Сделать книгу. Устроиться хотя бы в газету корреспондентом… Ремонт вон в квартире пора начинать… Да и личную эту самую жизнь пора окрасивить… Эх, Игорь, Игорь – Игорь Александрович! Ведь все молодые годы свои читал журнал «Юность», питался её рафинированной молодёжной прозой, призывающей безжалостно бросать запутанное прошлое и настоящее, мчаться в неведомые дали, на новые места, начинать новый отсчёт судьбы. Да и правда – это самый лучший выход: собрать чемоданишко и махнуть куда-нибудь в Сибирь, в районную газетку где-нибудь в тайге, вдохнуть свежего воздуха, омолодиться душой и телом. Грызть кедровые орешки, ходить на медвежью охоту, влюбиться в дочку лесника – в какую-нибудь Олесю…
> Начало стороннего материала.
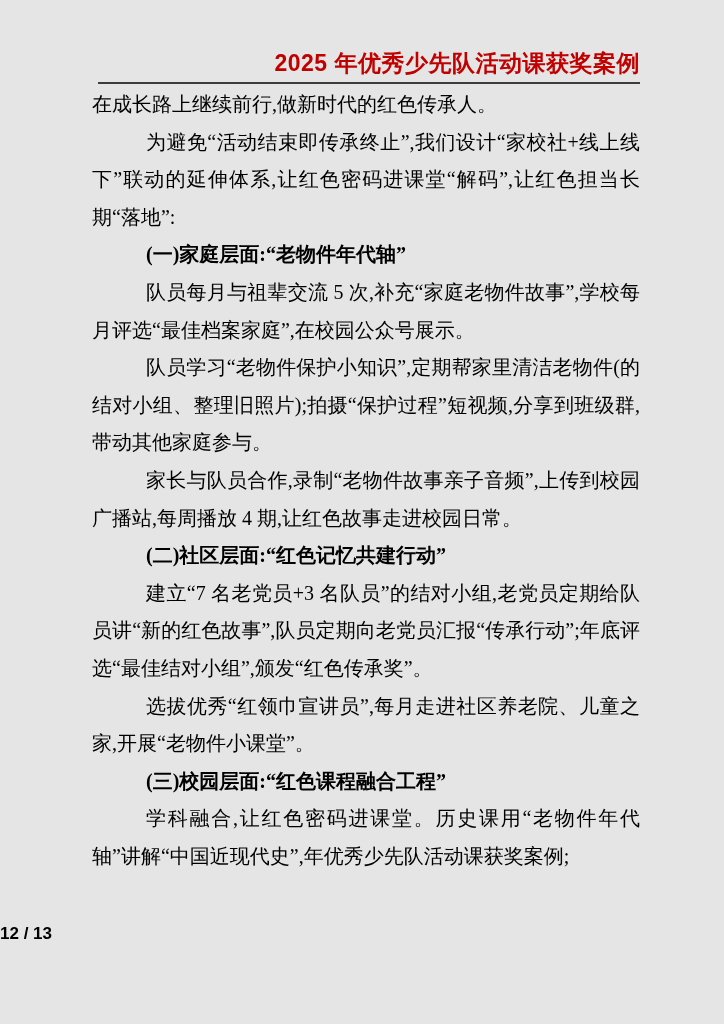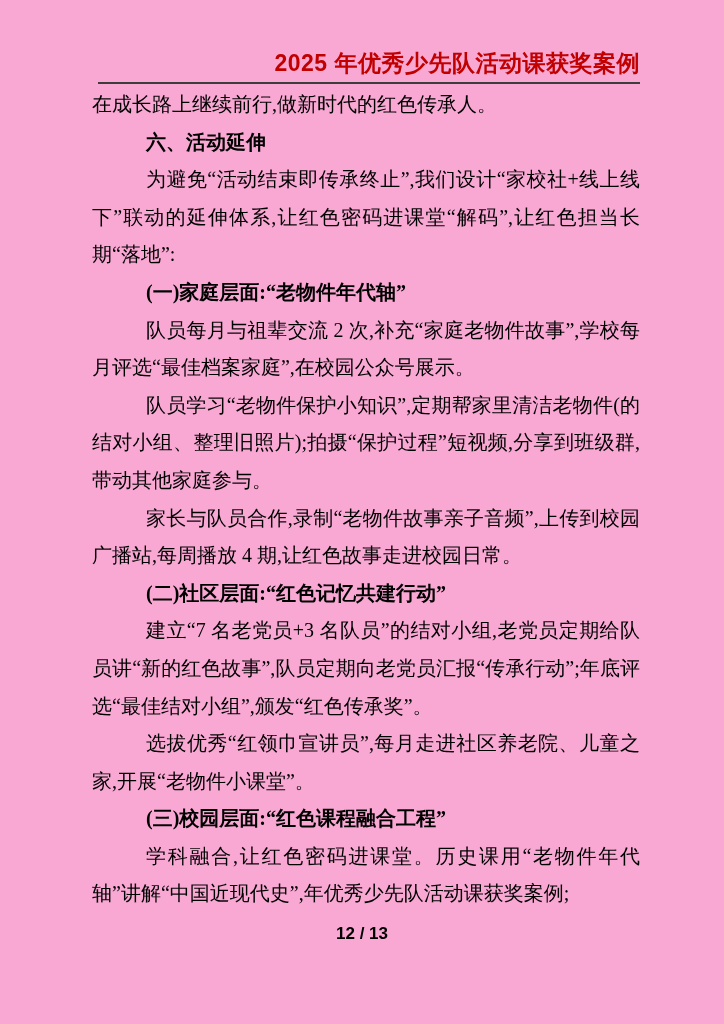"2025 年优秀少先队活动课获奖案例" .page { background: #f9a8d4 -> #e5e5e5 }
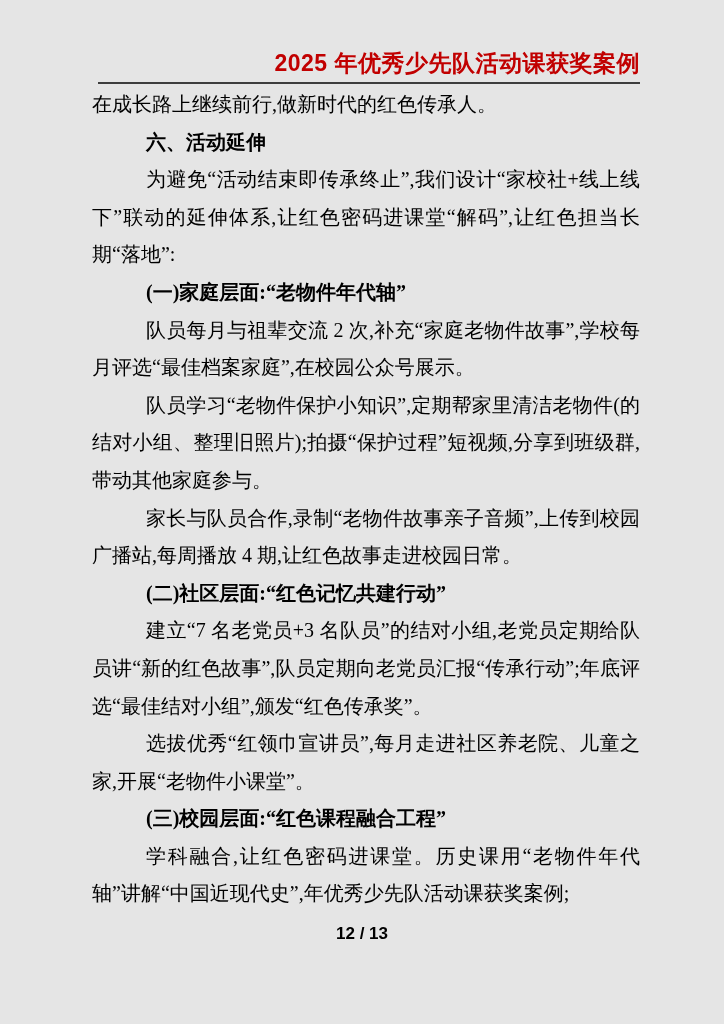"六、活动延伸" p.heading { html: <p>六、活动延伸</p> -> none }
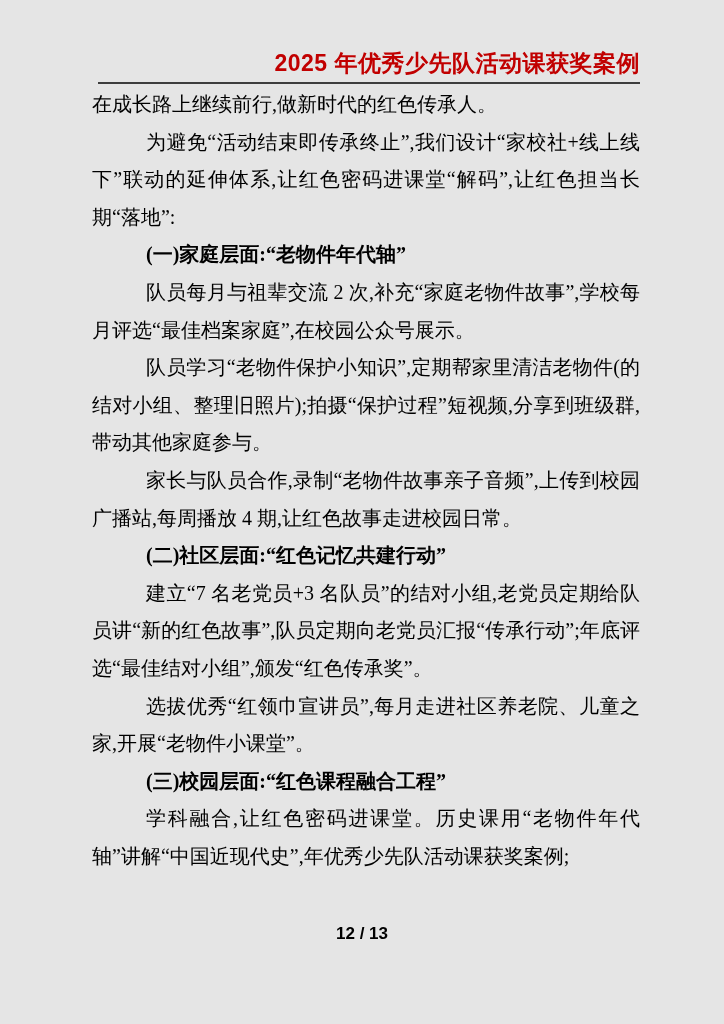"队员每月与祖辈交流 2" p.para { text: 2 -> 5 }
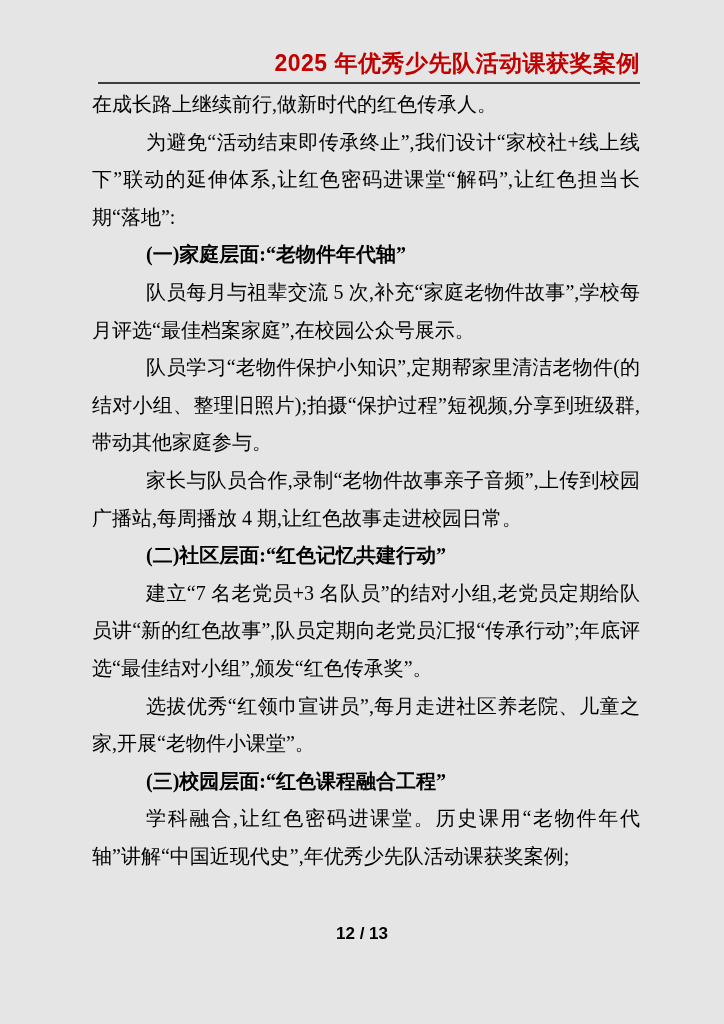"12 / 13" .doc-footer { text-align: center -> left }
Игорь мечтал, но помнил в глубине сознания, что мечтает и что вряд ли решится на такой подвиг. А вот более реально: убедить себя всерьёз и по-настоящему, что с Ариной всё кончено, что они никогда не соединятся, что образ её со временем потускнеет, голос сотрётся в его памяти, запах забудется, и будет лишь теплая лёгкая грусть просыпаться в душе при случайном воспоминании об Арине. Благодарная грусть, такая же сладкая, как при воспоминаниях о Гале, Лиде, Маше, Лене и ещё двух-трёх девочках, девушках и женщинах, которых в своё время Игорь любил счастливо, всерьёз, и, расставаясь с ними, думал, что не переживёт этого…
Пережил.
Итак, заглушить поскорее тягу к Арине, вернуться в семью, попробовать склеить разбитые отношения, пожалеть Зою. Глядишь, и всё вернётся на круги своя: они с женой доживут свой век мирно, в согласии, спокойно, пусть без бурных чувств, но в крепкой супружеской дружбе… Мало ли таких семей!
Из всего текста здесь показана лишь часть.